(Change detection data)

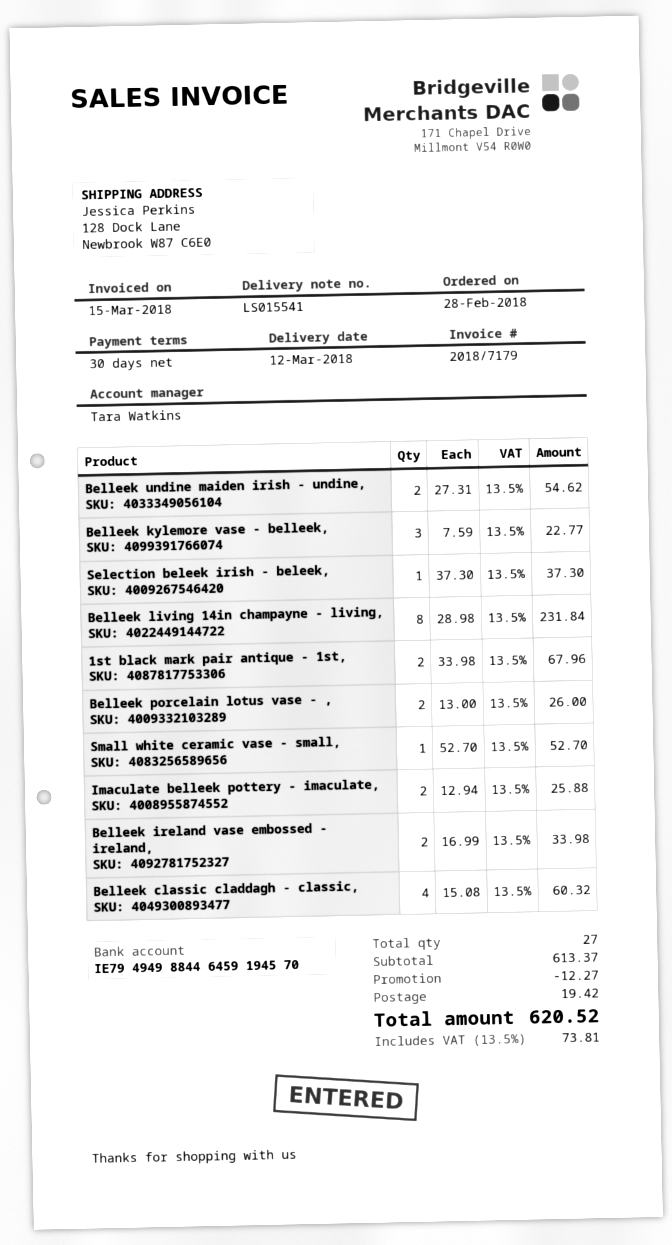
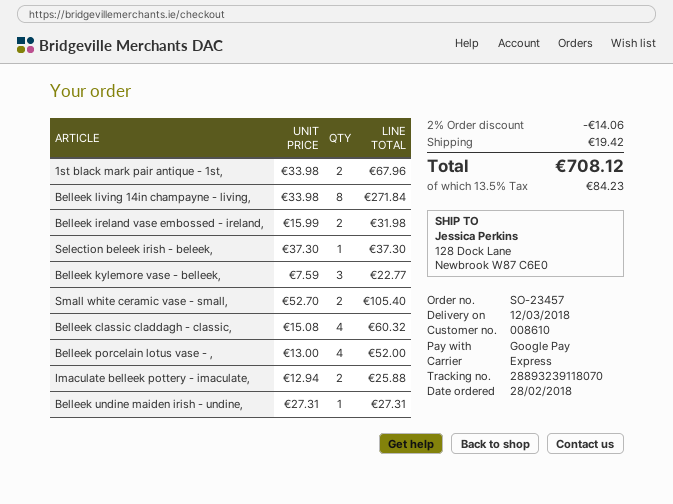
Belleek undine maiden irish - undine,: 2 x 27.31 = 54.62 -> 1 x 27.31 = 27.31
Belleek living 14in champayne - living,: 8 x 28.98 = 231.84 -> 8 x 33.98 = 271.84
Belleek porcelain lotus vase - ,: 2 x 13.00 = 26.00 -> 4 x 13.00 = 52.00
Small white ceramic vase - small,: 1 x 52.70 = 52.70 -> 2 x 52.70 = 105.40
Belleek ireland vase embossed - ireland,: 2 x 16.99 = 33.98 -> 2 x 15.99 = 31.98
discount: 12.27 -> 14.06
tax: 13.5% = 73.81 -> 13.5% = 84.23
total: 620.52 -> 708.12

- [Work to be completed]: Across the records above, how many lines contain the word "Belleek"? Give the number by itself.

- [Output]: 4